Dividing by $\Delta x \Delta y \Delta z$ and taking the limit when deltas go to zero:

$$\frac{\partial \sigma_{xx}}{\partial x} + \frac{\partial \sigma_{yx}}{\partial y} + \frac{\partial \sigma_{zx}}{\partial z} = \rho a_x = \rho \frac{\partial^2 u_x}{\partial t^2}$$ where $\rho$ is the density and $u_x(x,y,z)$ is the displacement at the point to the $x$ direction. The same for the $y$ and $z$.

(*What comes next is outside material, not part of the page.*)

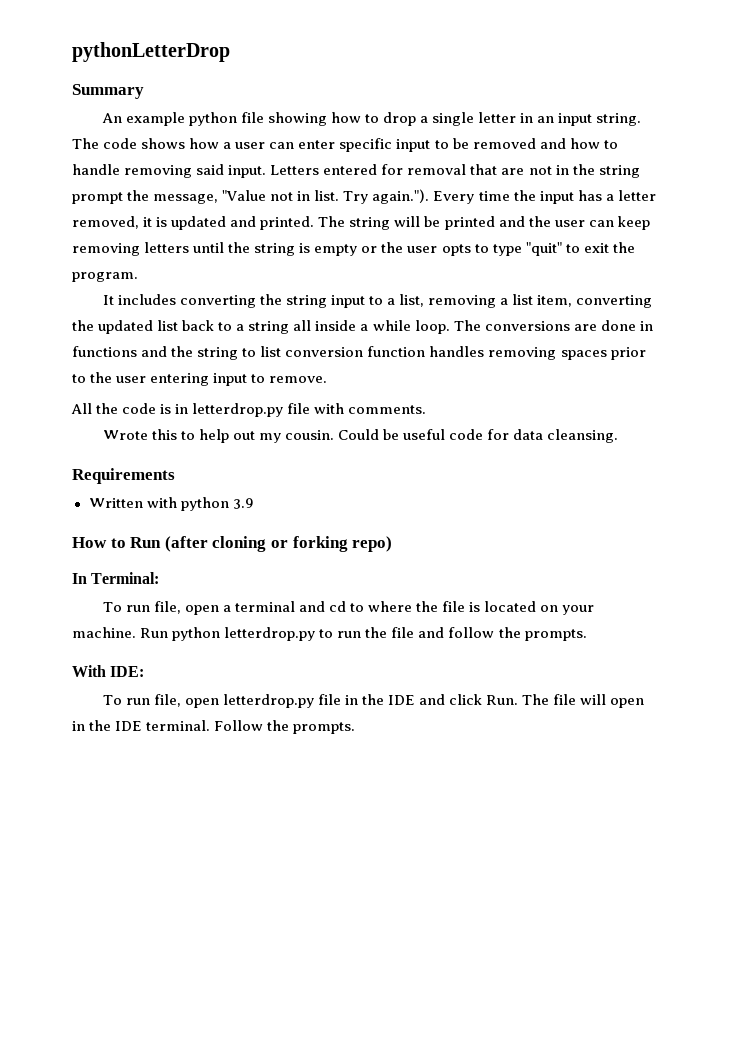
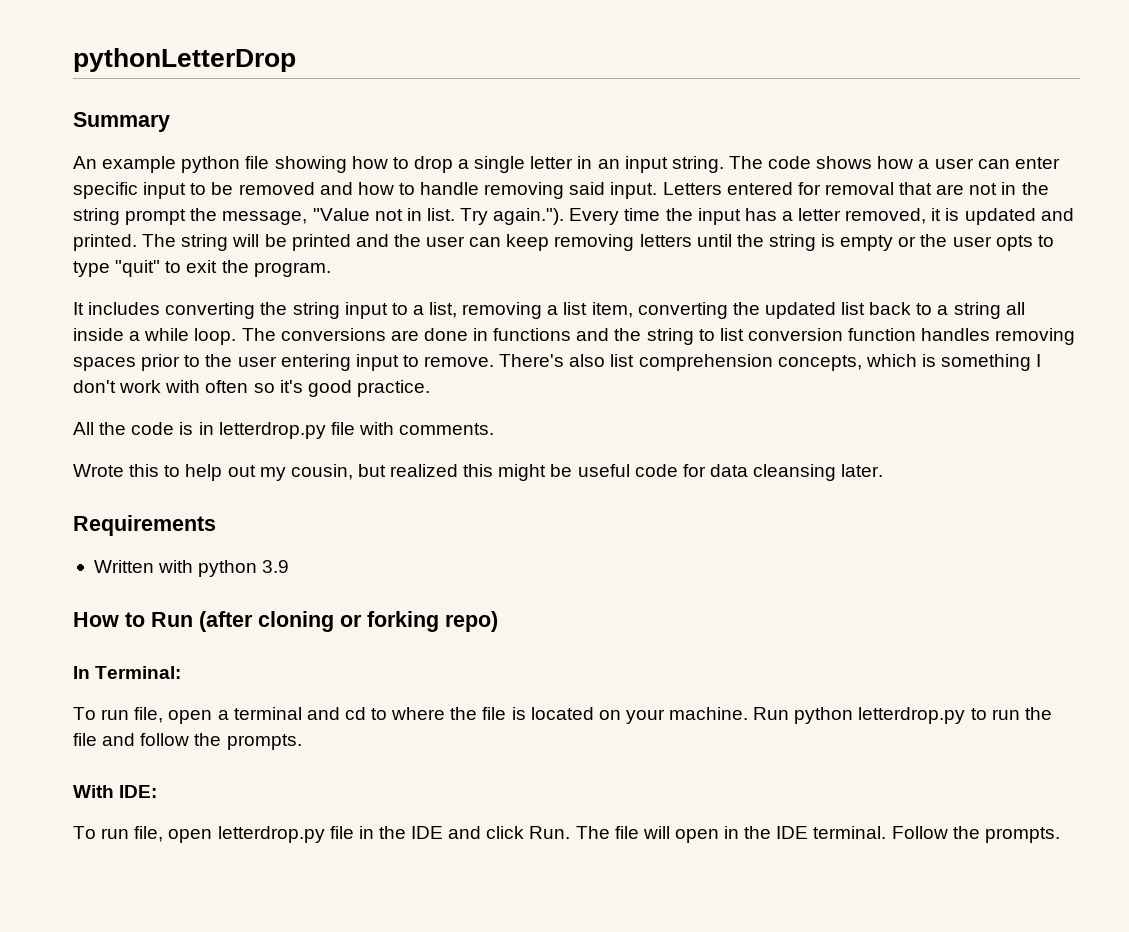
(328, 379) none -> [499,354,1042,371] [73,380,430,397] There's also list comprehension concepts, which is something I don't work with often so it's good practice.
[284,429,379,440] cousin. Could -> [290,464,547,481] cousin, but realized this might
[547,429,619,443] cleansing. -> [753,464,884,481] cleansing later.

For the element doesn't rotate, $\sigma_{ij} = \sigma_{ji}$. Considering the material linear elastic, there are linear relations between stresses and deformations:

$$\sigma_{ij} = E_{ijkl}\epsilon_{kl}$$

where E is the elasticity matrix.

As $$\epsilon_{kl} = \frac{1}{2}\left(\frac {\partial u_k}{\partial x_l} + \frac {\partial u_l}{\partial x_k}\right)$$

We end up with three differential equations of second order, to find the 3 components of the displacement field $u(x,y,z)$. In the left side there are second derivatives with respect to x, y and z. At the right side second derivatives with respect to time. There is some similarty with the wave equation for EM, but more parameters and variables. The solutions depends on boundary conditions.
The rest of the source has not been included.